- RECORDS FOR THIS TASK
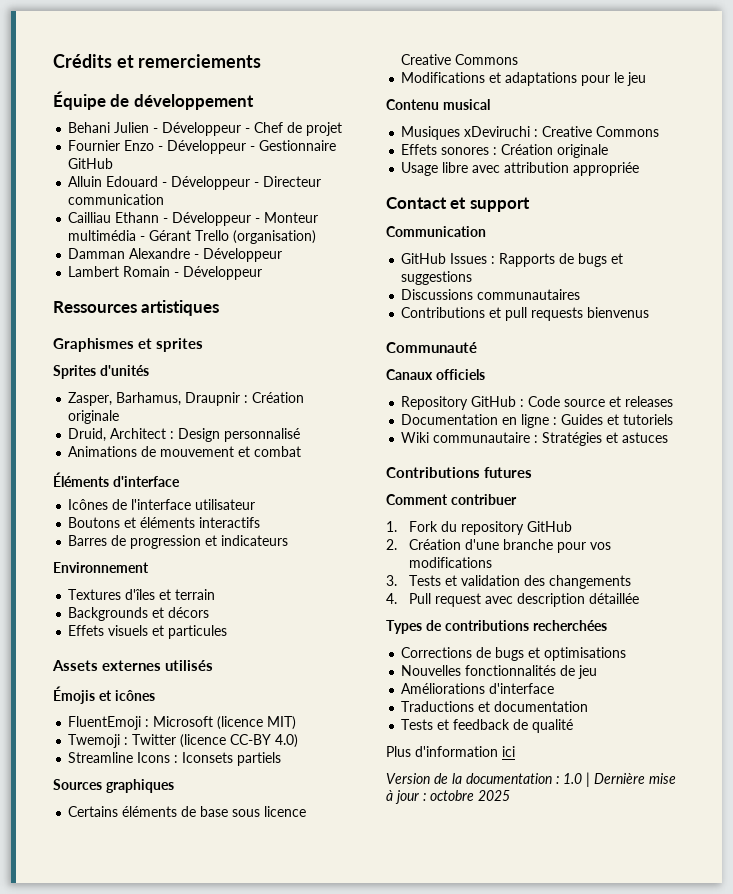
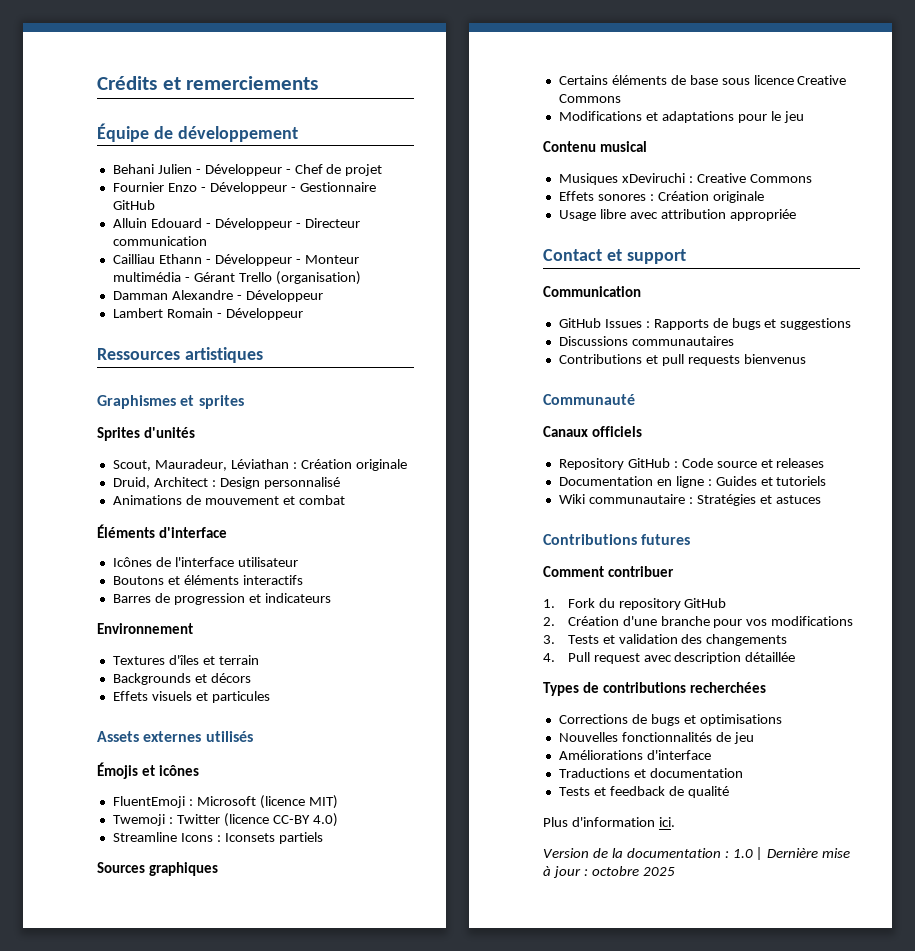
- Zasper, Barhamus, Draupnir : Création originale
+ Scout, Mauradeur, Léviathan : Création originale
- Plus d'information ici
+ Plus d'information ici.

--

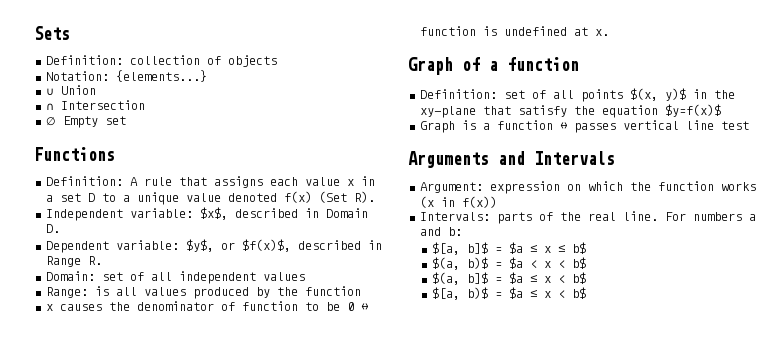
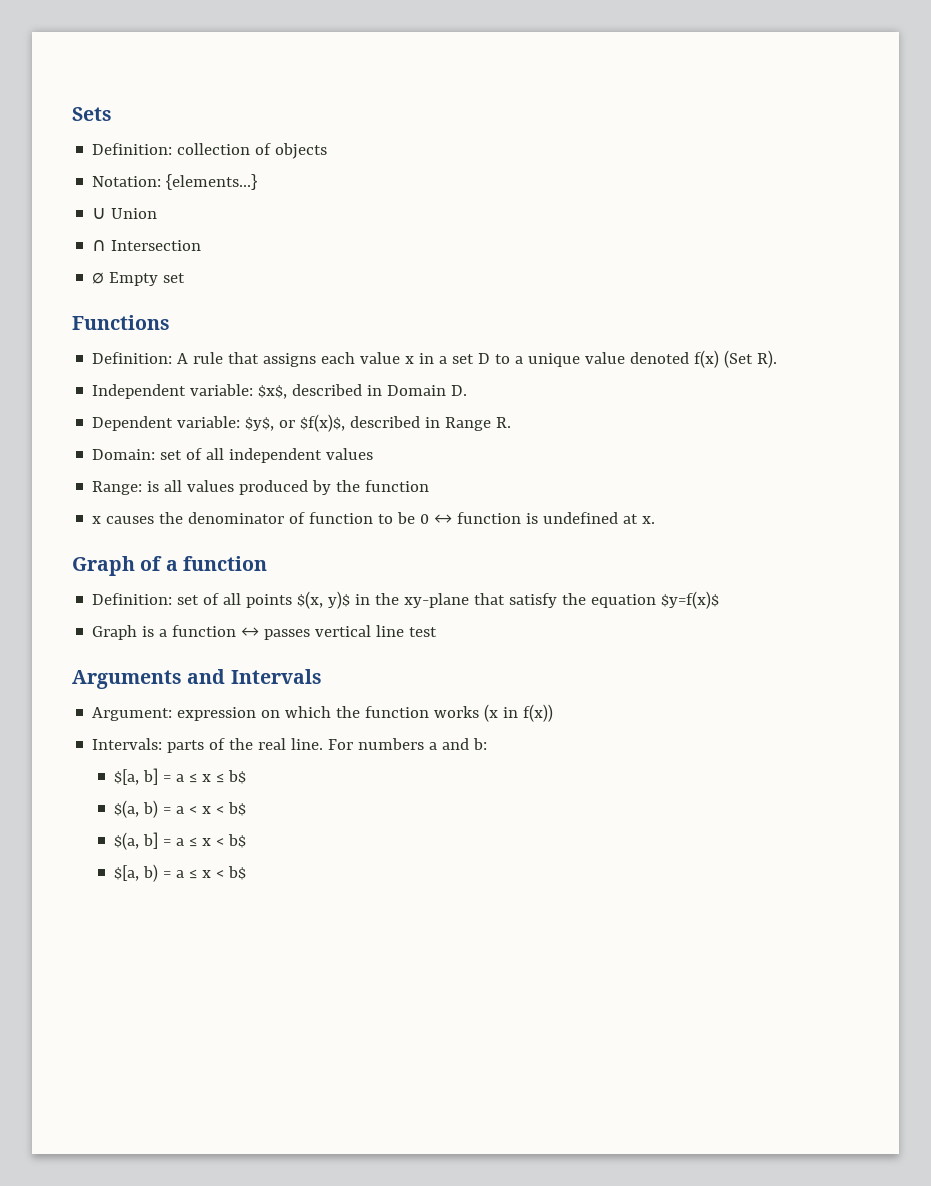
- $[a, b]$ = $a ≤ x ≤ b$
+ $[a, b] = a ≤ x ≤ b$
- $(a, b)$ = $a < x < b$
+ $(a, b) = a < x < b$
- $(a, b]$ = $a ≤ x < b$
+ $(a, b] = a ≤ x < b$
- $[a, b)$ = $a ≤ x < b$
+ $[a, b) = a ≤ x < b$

--

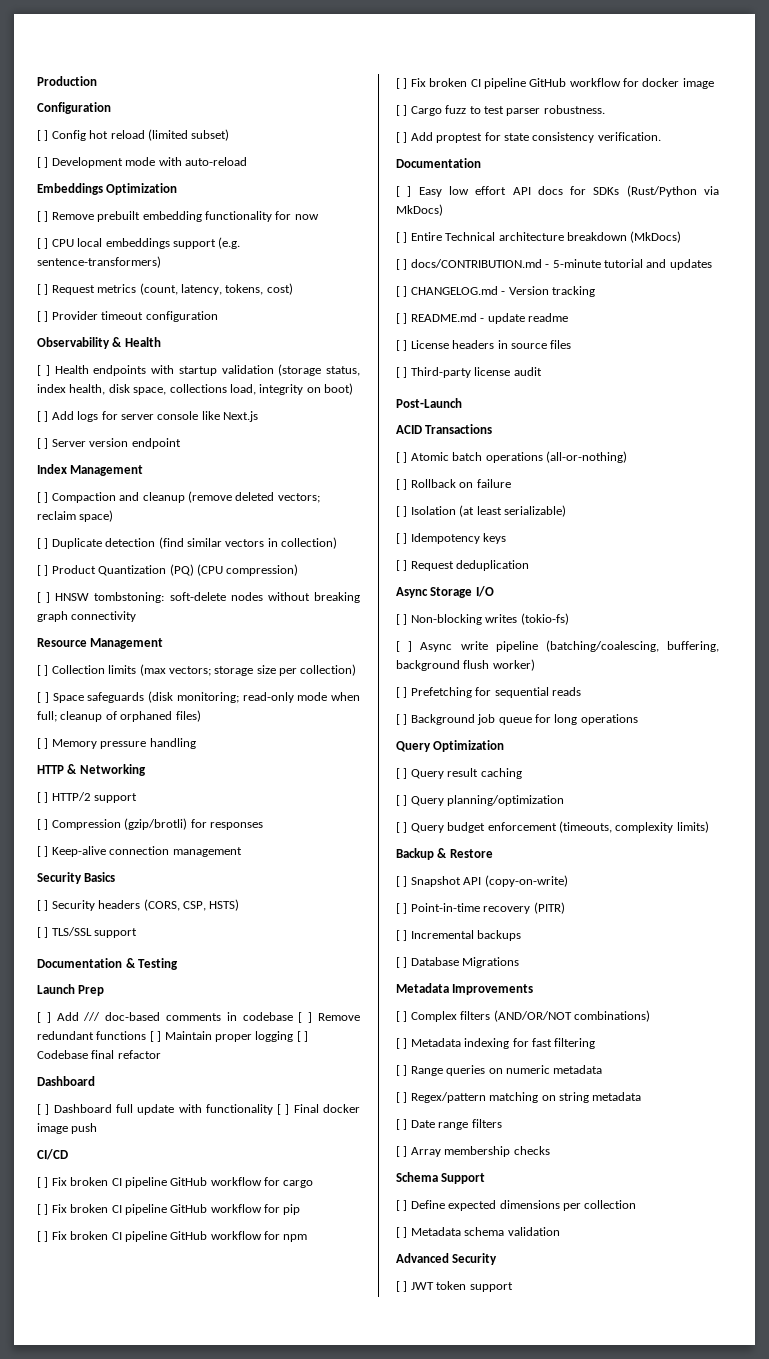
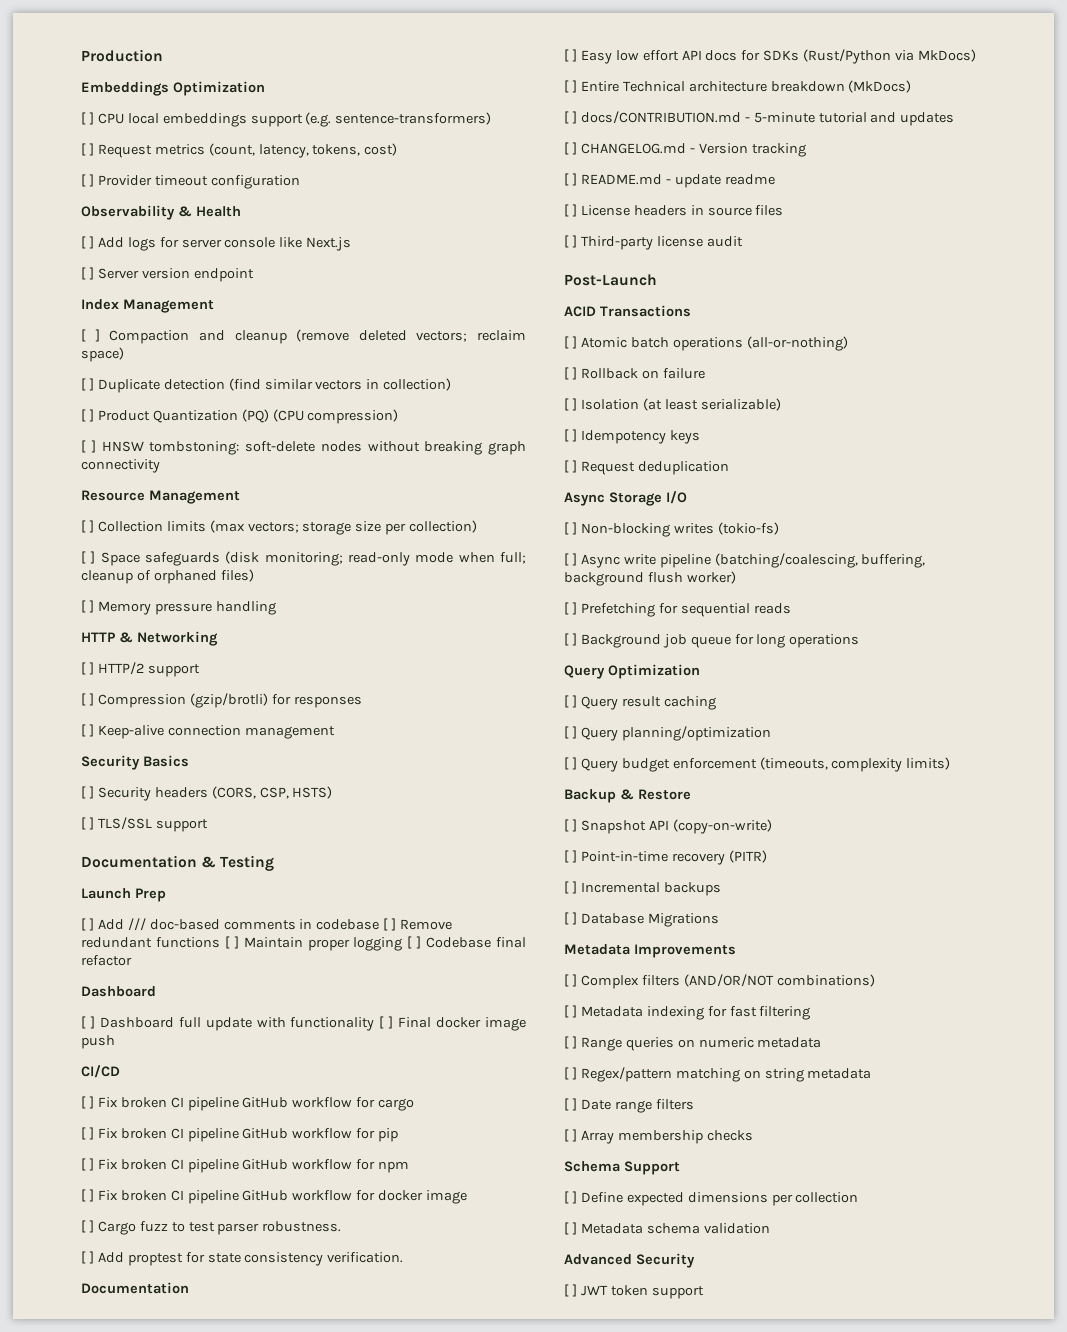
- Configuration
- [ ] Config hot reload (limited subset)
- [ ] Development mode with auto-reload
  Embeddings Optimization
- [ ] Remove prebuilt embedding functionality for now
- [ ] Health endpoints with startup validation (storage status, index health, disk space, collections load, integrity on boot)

- EXERCISE DETAILS
Please show the lines of the material that contain the string "information".

- ANSWER BOX
- Plus d'information ici
+ Plus d'information ici.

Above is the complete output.